THE DATA —
####

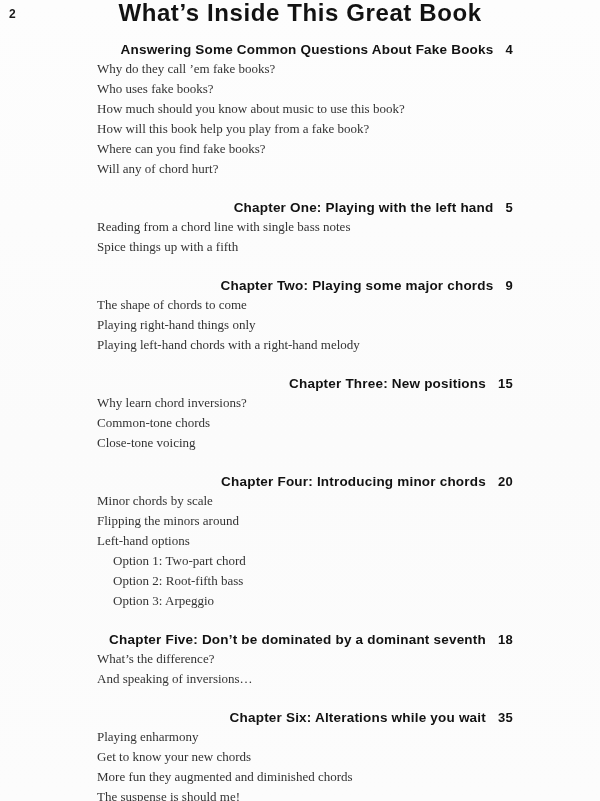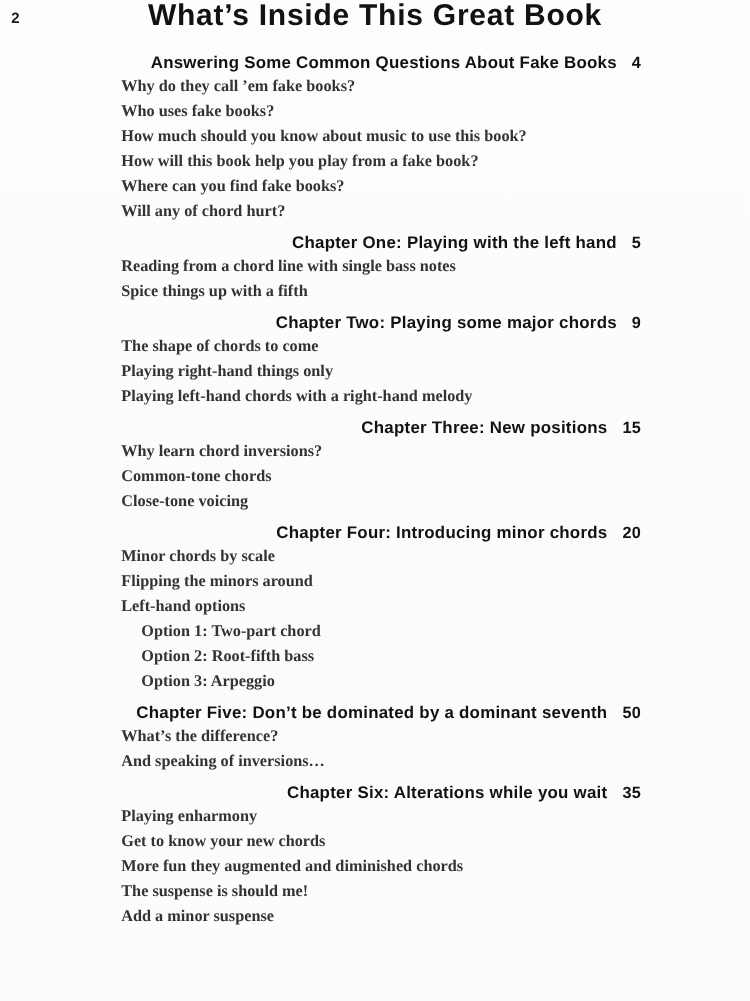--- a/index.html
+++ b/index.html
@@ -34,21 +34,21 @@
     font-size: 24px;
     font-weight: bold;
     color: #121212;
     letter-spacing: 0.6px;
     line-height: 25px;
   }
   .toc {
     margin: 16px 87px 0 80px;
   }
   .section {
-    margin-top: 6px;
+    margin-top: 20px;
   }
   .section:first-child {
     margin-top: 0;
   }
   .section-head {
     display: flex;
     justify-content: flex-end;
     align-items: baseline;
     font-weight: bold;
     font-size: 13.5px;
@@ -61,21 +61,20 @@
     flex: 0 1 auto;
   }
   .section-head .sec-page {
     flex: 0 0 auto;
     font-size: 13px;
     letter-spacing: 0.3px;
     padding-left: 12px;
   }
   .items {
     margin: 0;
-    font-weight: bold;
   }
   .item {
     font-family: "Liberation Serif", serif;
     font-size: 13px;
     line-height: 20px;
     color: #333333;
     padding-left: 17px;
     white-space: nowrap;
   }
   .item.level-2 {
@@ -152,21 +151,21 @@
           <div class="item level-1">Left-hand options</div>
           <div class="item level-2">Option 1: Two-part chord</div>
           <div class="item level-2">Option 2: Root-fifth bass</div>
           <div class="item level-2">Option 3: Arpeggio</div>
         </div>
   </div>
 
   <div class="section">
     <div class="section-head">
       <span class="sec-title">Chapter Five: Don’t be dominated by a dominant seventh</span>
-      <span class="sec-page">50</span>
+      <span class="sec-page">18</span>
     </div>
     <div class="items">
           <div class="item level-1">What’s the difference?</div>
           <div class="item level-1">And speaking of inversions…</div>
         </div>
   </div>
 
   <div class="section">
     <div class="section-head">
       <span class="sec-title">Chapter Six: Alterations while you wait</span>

####

EXERCISE DIRECTIONS — Which of the lines above carry the string "padding"? Copy every one.

RESPONSE TO THE TASK —
     padding-left: 12px;
     padding-left: 17px;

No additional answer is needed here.